The leukocytes from an 8-year-old white girl having features of the Maroteaux-Lamy syndrome (mucopolysaccharidosis VI) contained large granular inclusions (Reilly granules). Light and electron microscopy showed that these granules had characteristics of those seen in several other types of mucopolysaccharidoses, including Morquio's syndrome, which are of a different structure than those of other types of mucopolysaccharidosis. Similar granules were seen in the platelets, a finding which, so far as we know, has never been reported before.

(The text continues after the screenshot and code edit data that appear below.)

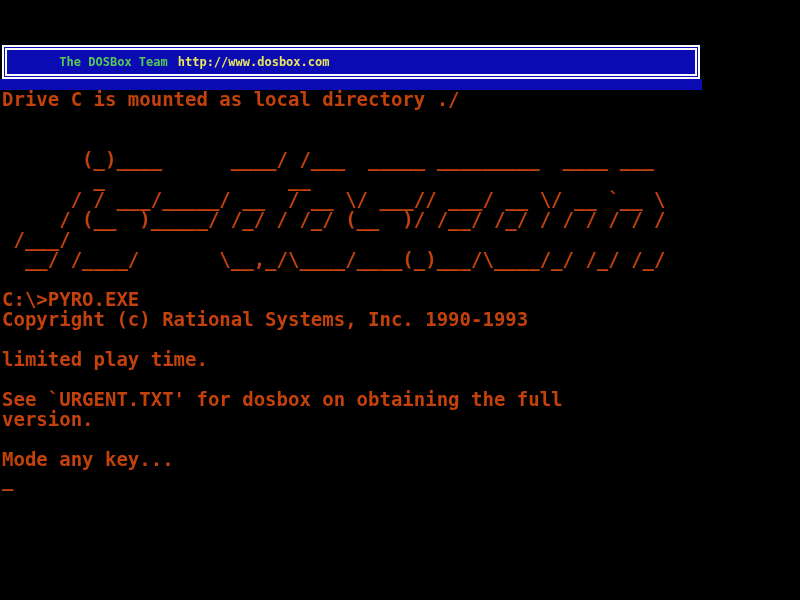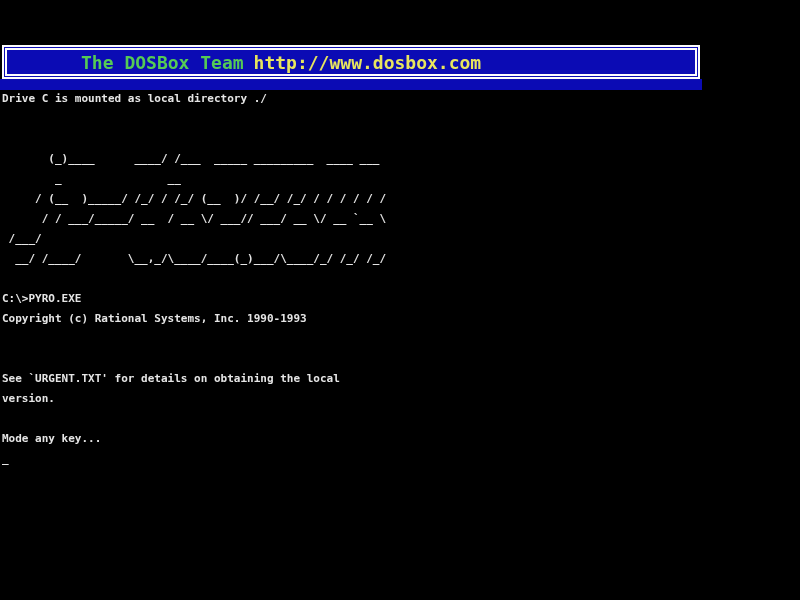--- a/index.html
+++ b/index.html
@@ -7,7 +7,7 @@
           font-family:"DejaVu Sans Mono","Liberation Mono",monospace;font-weight:bold;}
   .banner-box{position:absolute;left:2px;top:45px;width:688px;height:24px;
               background:#0b0bb4;border:5px double #fcfcfc;display:flex;align-items:center;}
-  .banner-text{padding-left:9px;font-size:18px;white-space:pre;}
+  .banner-text{padding-left:9px;font-size:12px;white-space:pre;}
   .team{color:#55cb55;}
   .url{color:#e8e55e;margin-left:10px;}
   .banner-strip{position:absolute;left:0;top:79px;width:702px;height:11px;background:#0b0bb4;}

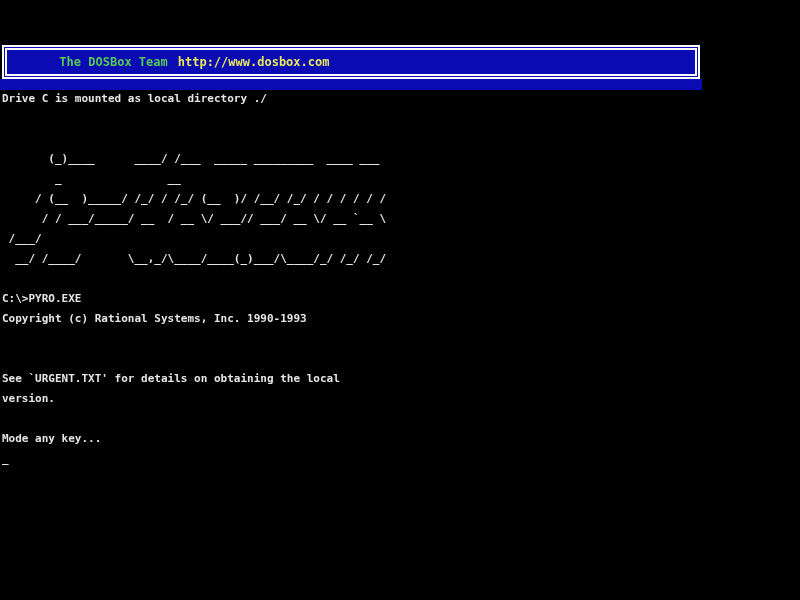--- a/index.html
+++ b/index.html
@@ -11,7 +11,7 @@
   .team{color:#55cb55;}
   .url{color:#e8e55e;margin-left:10px;}
   .banner-strip{position:absolute;left:0;top:79px;width:702px;height:11px;background:#0b0bb4;}
-  .term{position:absolute;left:2px;top:89px;color:#e5e5e5;font-size:11px;line-height:20px;}
+  .term{position:absolute;left:2px;top:89px;color:#c2410c;font-size:19px;line-height:20px;}
   .tline{height:20px;white-space:pre;}
 </style>
 </head>

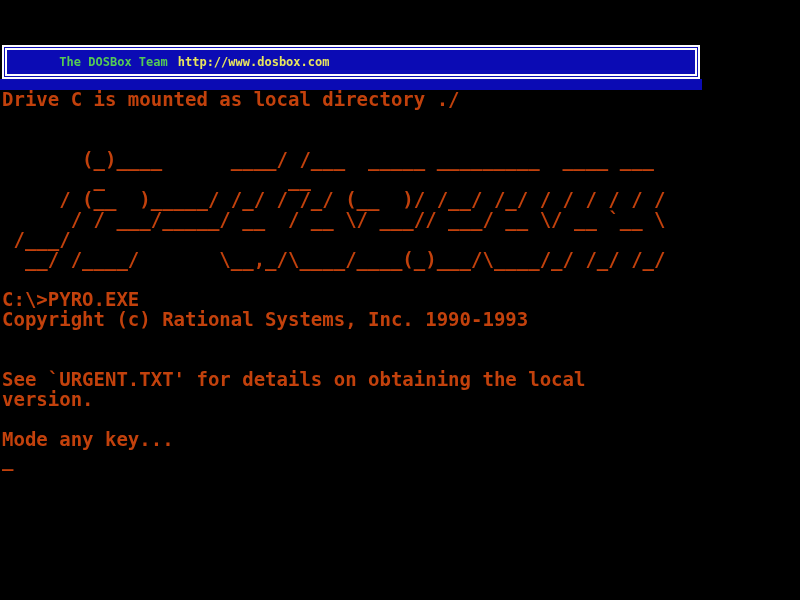--- a/index.html
+++ b/index.html
@@ -32,8 +32,8 @@
     <div class="tline"></div>
     <div class="tline">       (_)____      ____/ /___  _____ _________  ____ ___</div>
     <div class="tline">        _                __</div>
+    <div class="tline">      / / ___/_____/ __  / __ \/ ___// ___/ __ \/ __ `__ \</div>
     <div class="tline">     / (__  )_____/ /_/ / /_/ (__  )/ /__/ /_/ / / / / / /</div>
-    <div class="tline">      / / ___/_____/ __  / __ \/ ___// ___/ __ \/ __ `__ \</div>
     <div class="tline"> /___/</div>
     <div class="tline">  __/ /____/       \__,_/\____/____(_)___/\____/_/ /_/ /_/</div>
     <div class="tline"></div>

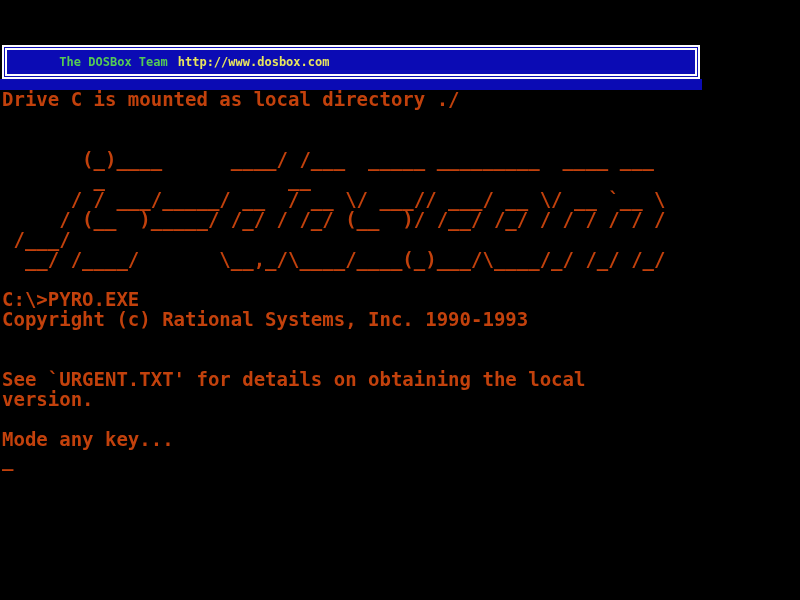--- a/index.html
+++ b/index.html
@@ -40,6 +40,7 @@
     <div class="tline">C:\&gt;PYRO.EXE</div>
     <div class="tline">Copyright (c) Rational Systems, Inc. 1990-1993</div>
     <div class="tline"></div>
+    <div class="tline">limited play time.</div>
     <div class="tline"></div>
     <div class="tline">See `URGENT.TXT' for details on obtaining the local</div>
     <div class="tline">version.</div>

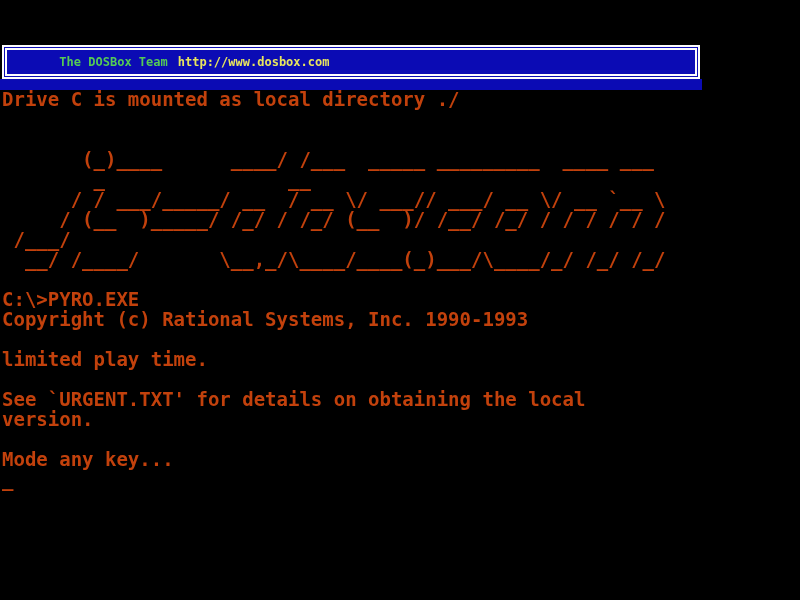--- a/index.html
+++ b/index.html
@@ -42,7 +42,7 @@
     <div class="tline"></div>
     <div class="tline">limited play time.</div>
     <div class="tline"></div>
-    <div class="tline">See `URGENT.TXT' for details on obtaining the local</div>
+    <div class="tline">See `URGENT.TXT' for dosbox on obtaining the full</div>
     <div class="tline">version.</div>
     <div class="tline"></div>
     <div class="tline">Mode any key...</div>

The granules contained an acid mucosubstance demonstrated by cytochemical studies.
一名8岁白人女孩患有马罗托-拉米综合征(黏多糖贮积症VI型),其白细胞含有大颗粒包涵体(赖利颗粒)。光镜和电镜检查显示,这些颗粒具有在其他几种黏多糖贮积症中所见颗粒的特征,包括莫尔基奥综合征,其结构与其他类型的黏多糖贮积症不同。在血小板中也发现了类似的颗粒,据我们所知,这一发现此前从未有过报道。细胞化学研究表明,这些颗粒含有酸性黏液物质。